## Work instruction
Give back every record word for word, but keep the pictures out.

## Records for this task
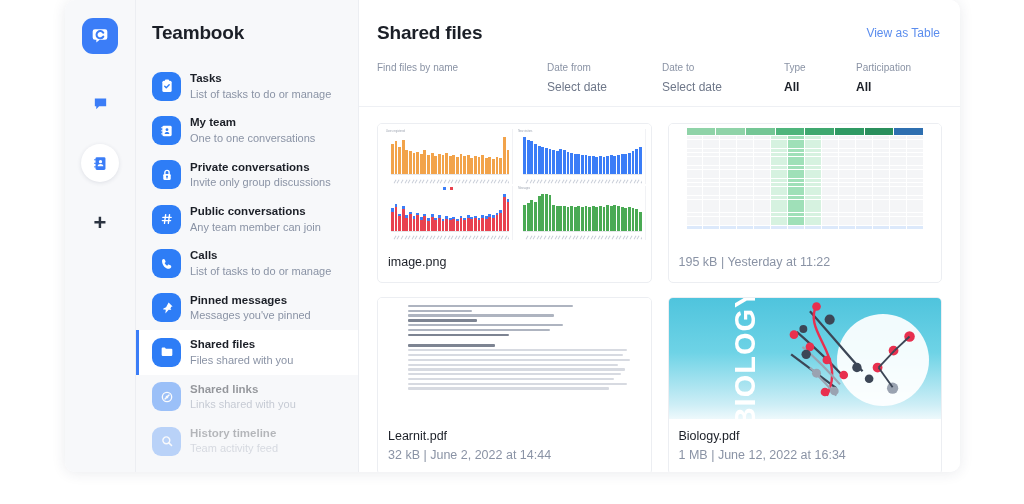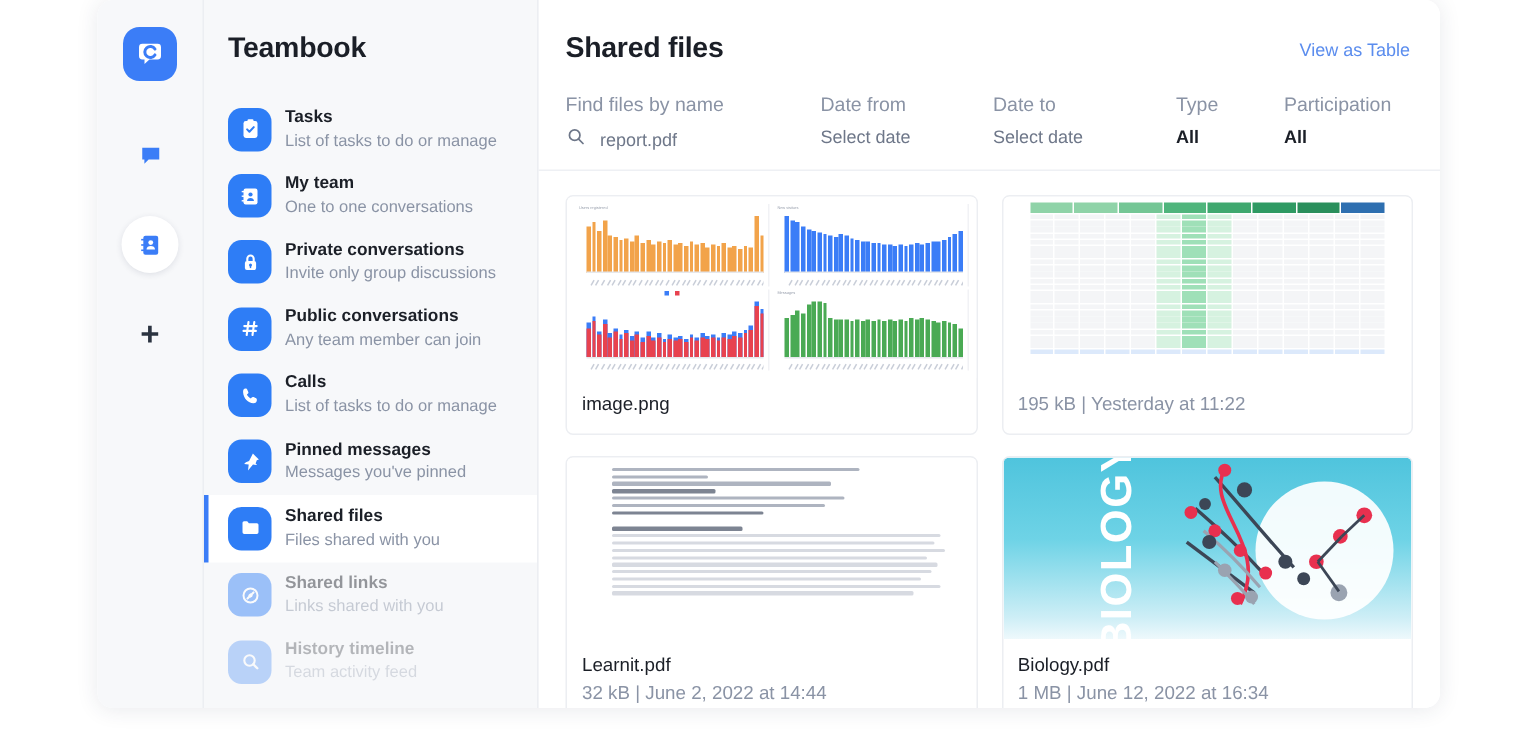--- a/index.html
+++ b/index.html
@@ -107,7 +107,7 @@
   .f-to   { flex: 0 0 122px; }
   .f-type { flex: 0 0 72px; }
   .f-part { flex: 0 0 120px; }
-  .filter-label { font-size: 13px; color: #8a93a5; }
+  .filter-label { font-size: 10px; color: #8a93a5; }
   .filter-value { font-size: 12px; color: #6e7789; display: flex; align-items: center; gap: 9px; }
   .filter-value.strong { color: #1b1f27; font-weight: 700; }
 

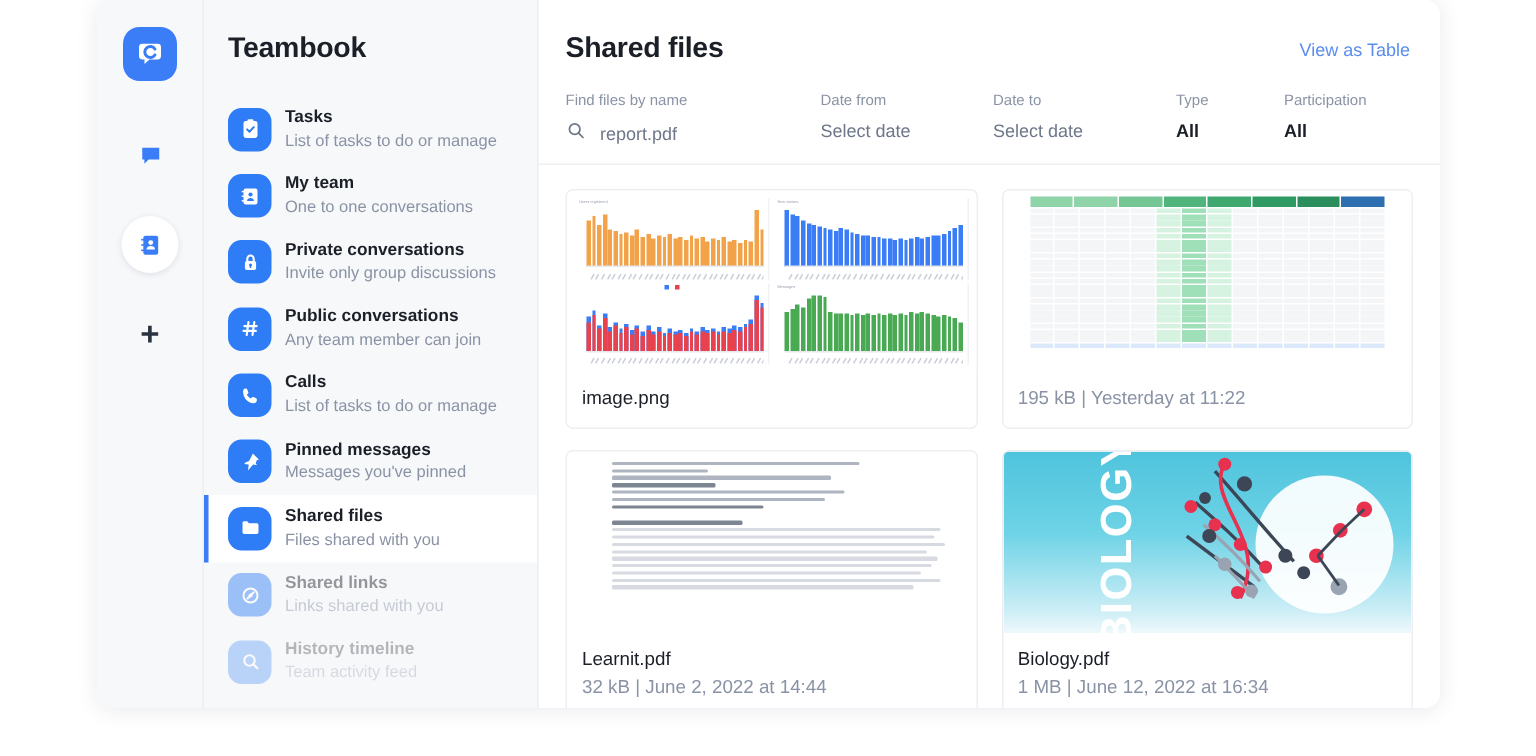--- a/index.html
+++ b/index.html
@@ -338,15 +338,6 @@
     <div class="filters">
       <div class="filter f-name">
         <div class="filter-label">Find files by name</div>
-        <div class="filter-value">
-          <span>
-            <svg width="14" height="14" viewBox="0 0 24 24">
-                <circle cx="10.5" cy="10.5" r="6" fill="none" stroke="#6e7789" stroke-width="2"></circle>
-                <path d="M15 15l5 5" stroke="#6e7789" stroke-width="2" stroke-linecap="round"></path>
-              </svg>
-          </span>
-          <span>report.pdf</span>
-        </div>
       </div>
 
       <div class="filter f-from">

## Reply to the task
--- a/index.html
+++ b/index.html
@@ -107,7 +107,7 @@
   .f-to   { flex: 0 0 122px; }
   .f-type { flex: 0 0 72px; }
   .f-part { flex: 0 0 120px; }
-  .filter-label { font-size: 13px; color: #8a93a5; }
+  .filter-label { font-size: 10px; color: #8a93a5; }
   .filter-value { font-size: 12px; color: #6e7789; display: flex; align-items: center; gap: 9px; }
   .filter-value.strong { color: #1b1f27; font-weight: 700; }
 

--- a/index.html
+++ b/index.html
@@ -338,15 +338,6 @@
     <div class="filters">
       <div class="filter f-name">
         <div class="filter-label">Find files by name</div>
-        <div class="filter-value">
-          <span>
-            <svg width="14" height="14" viewBox="0 0 24 24">
-                <circle cx="10.5" cy="10.5" r="6" fill="none" stroke="#6e7789" stroke-width="2"></circle>
-                <path d="M15 15l5 5" stroke="#6e7789" stroke-width="2" stroke-linecap="round"></path>
-              </svg>
-          </span>
-          <span>report.pdf</span>
-        </div>
       </div>
 
       <div class="filter f-from">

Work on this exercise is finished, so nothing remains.